Reading about the photographers is more interesting than reading about their work. Same for most artists I think.
For once, I totally agree with you.
It's a point I made a couple of years ago, here on LuLa, about finding all those how-to videos of some guy pontificating about his photography quite lacking in interest (for me). Watching somebody else shoot or print tells you very little that looking at his pictures doesn't show you already. Technique is just that: it's a cold fish that gives you neither the same mindset nor skills inherent in the guy you might be watching with huge round eyes.

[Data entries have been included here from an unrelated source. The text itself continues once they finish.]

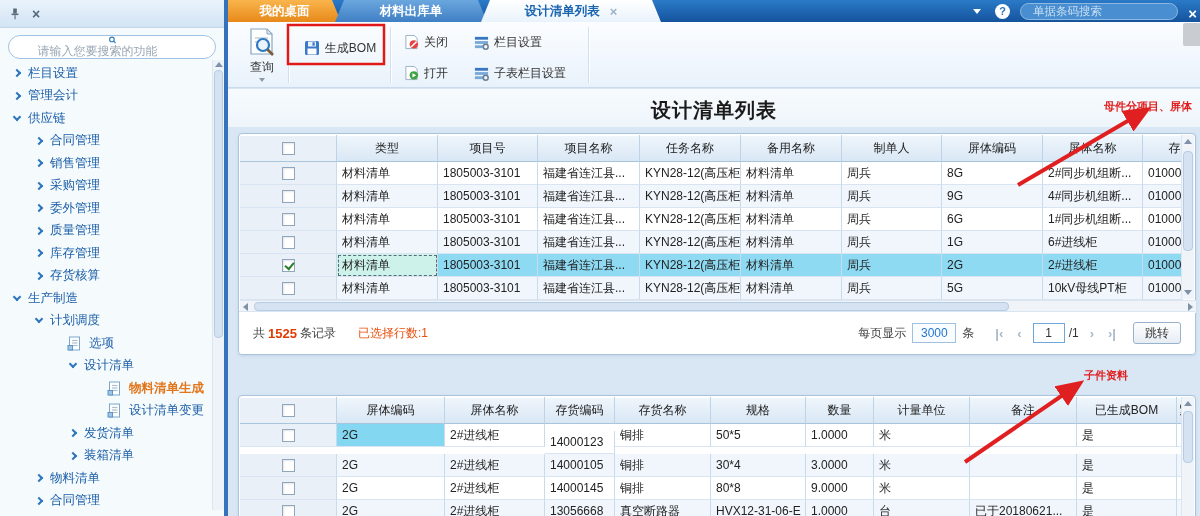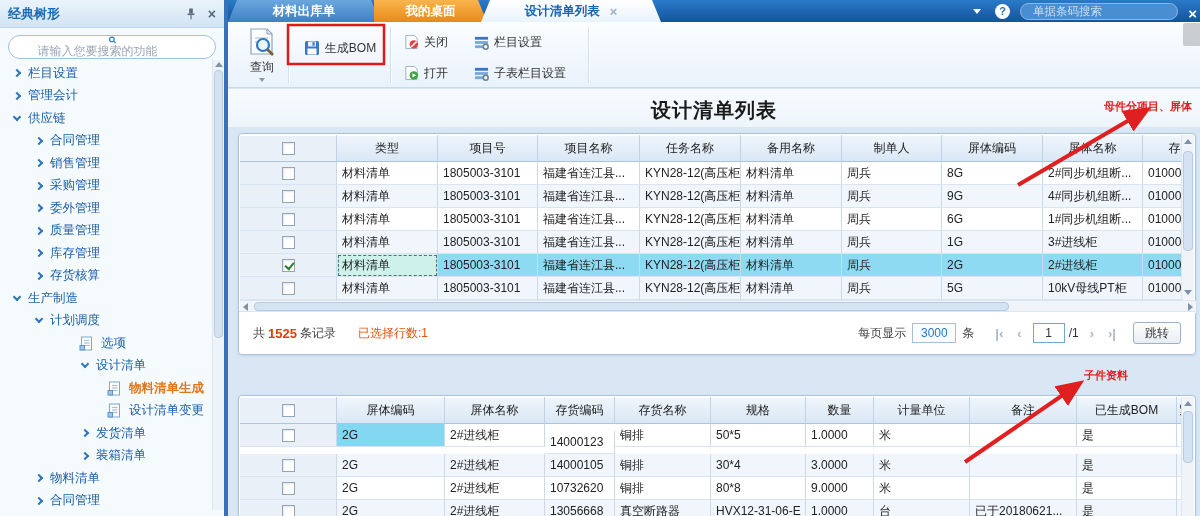--- a/index.html
+++ b/index.html
@@ -114,7 +114,6 @@
 
   <aside class="sidebar">
     <div class="sb-head">
-      <span class="sb-title">经典树形</span>
       <svg class="sb-pin" viewBox="0 0 14 14">
         <g fill="#5a6b7c">
             <rect x="5.2" y="1.5" width="3.6" height="5"></rect>

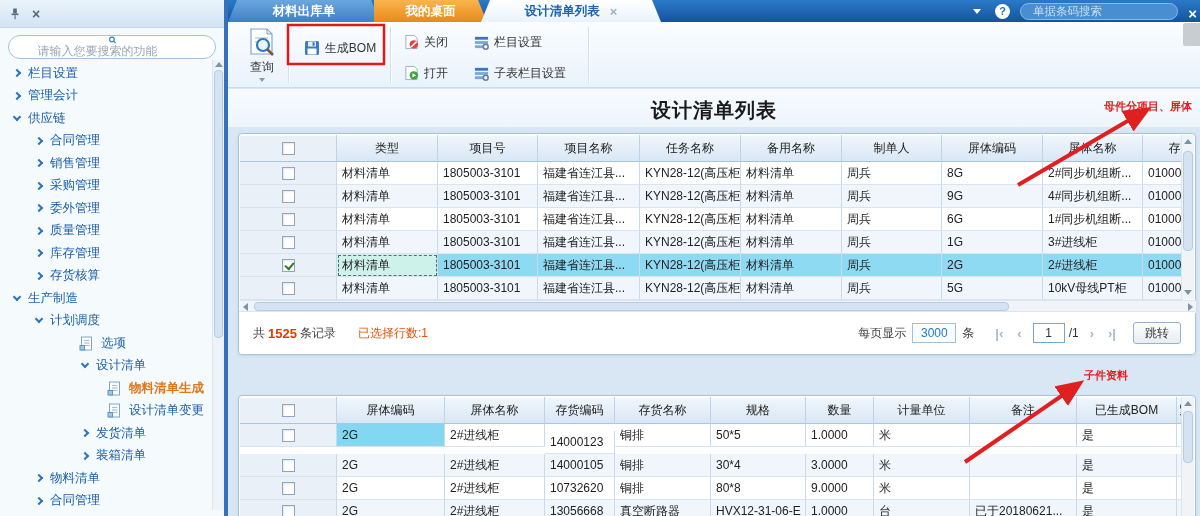--- a/index.html
+++ b/index.html
@@ -237,11 +237,11 @@
   </aside>
 
   <div class="tabbar">
+    <div class="tab t-orange">
+        <span>我的桌面</span>
+      </div>
     <div class="tab t-blue">
         <span>材料出库单</span>
-      </div>
-    <div class="tab t-orange">
-        <span>我的桌面</span>
       </div>
     <div class="tab t-active">
       <span>设计清单列表</span>

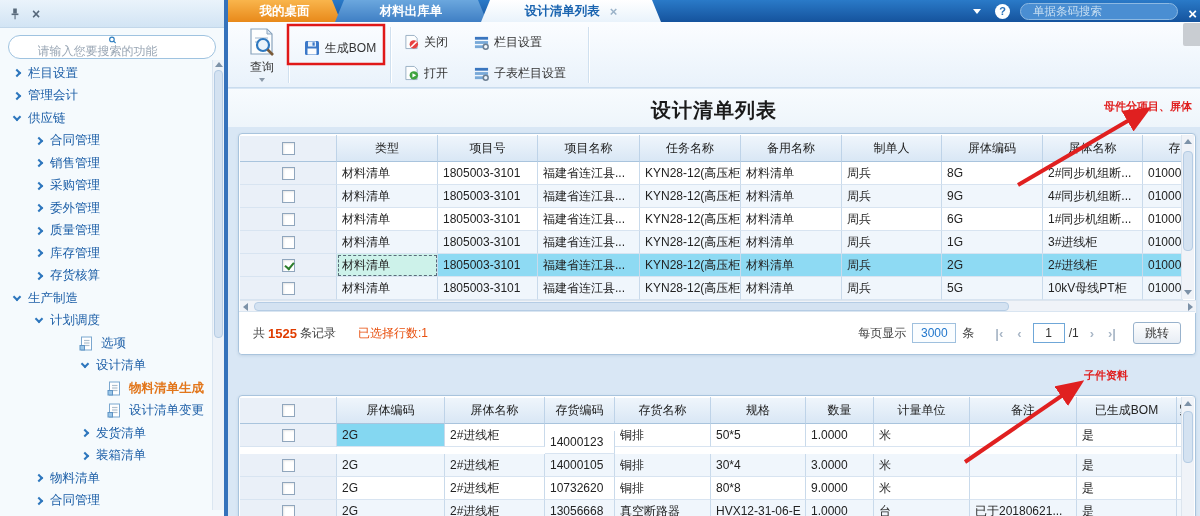--- a/index.html
+++ b/index.html
@@ -402,7 +402,7 @@
           <div class="tc" style="width: 101px;">材料清单</div>
           <div class="tc" style="width: 100px;">周兵</div>
           <div class="tc" style="width: 101px;">1G</div>
-          <div class="tc" style="width: 100px;">3#进线柜</div>
+          <div class="tc" style="width: 100px;">6#进线柜</div>
           <div class="tc" style="width: 100px;">010008</div>
         </div>
         <div class="trow rsel">

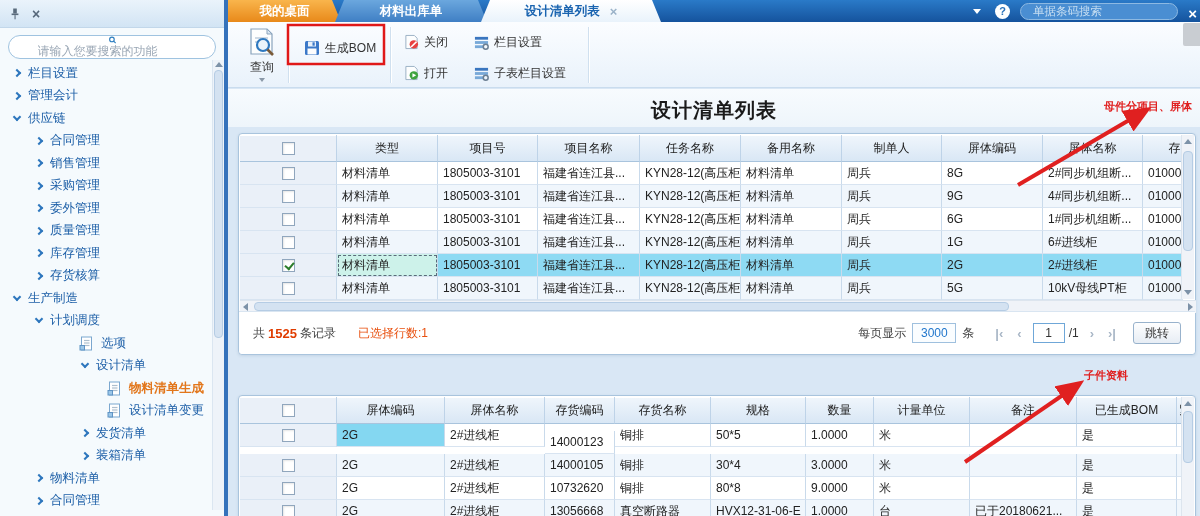--- a/index.html
+++ b/index.html
@@ -20,7 +20,7 @@
   .titem { height:22.5px; display:flex; align-items:center; color:#1d5fa7; font-size:12.5px; cursor:pointer; white-space:nowrap; }
   .titem .tlabel { margin-left:8px; }
   .titem.tsel .tlabel { color:#e2761b; font-weight:bold; }
-  .lvl1 { padding-left:14px; } .lvl2 { padding-left:36px; } .lvl3 { padding-left:70px;margin-left:12px; } .lvl4 { padding-left:110px; }
+  .lvl1 { padding-left:14px; } .lvl2 { padding-left:36px; } .lvl3 { padding-left:70px; } .lvl4 { padding-left:110px; }
   .chev { display:inline-block; width:6px; height:6px; border-right:2px solid #2d76bd; border-bottom:2px solid #2d76bd; flex:none; }
   .chev.right { transform:rotate(-45deg); }
   .chev.down  { transform:rotate(45deg); margin-top:-3px; }

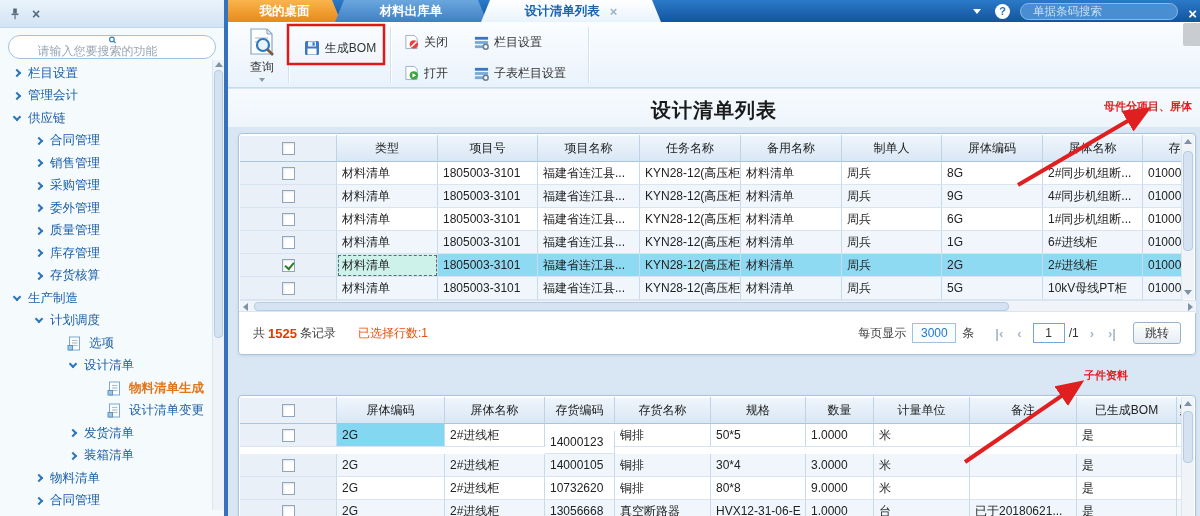--- a/index.html
+++ b/index.html
@@ -518,7 +518,7 @@
           </div>
           <div class="tc" style="width: 108px;">2G</div>
           <div class="tc" style="width: 100px;">2#进线柜</div>
-          <div class="tc" style="width: 70px;">10732620</div>
+          <div class="tc" style="width: 70px;">14000145</div>
           <div class="tc" style="width: 96px;">铜排</div>
           <div class="tc" style="width: 95px;">80*8</div>
           <div class="tc" style="width: 68px;">9.0000</div>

I do look at whatever videos I can find that feature Peter Lindbergh; I don't do that in the crazy hope of getting his gigs; I don't do it in the hope of learning very much. I do it because the team that makes those videos makes a product that, of itself, is fascinating for somebody who has worked in that genre of photography. In fact, the videos attract me much more than do the stills that can be found online or in the magazines. The appeal (of the vids) is in the chat, the throw-aways; the sense of
something happening that is absent from the stilted "instructive" interview. And most I've seen are, unfortunately, stilted.
An interview with a clever reporter, digging into Bailey or anybody else you like, brings so much more of personality into the open, and that's the part that images are seldom capable of revealing to the same depth, being limited by ability, the reality before the camera, and all the things that get between author and product. In other words, a good book or interview brings out the character that leads to the making of the works, and perhaps illuminates the reasons for their pictures being as they are.
So yeah, it really is about people, whatever they produce.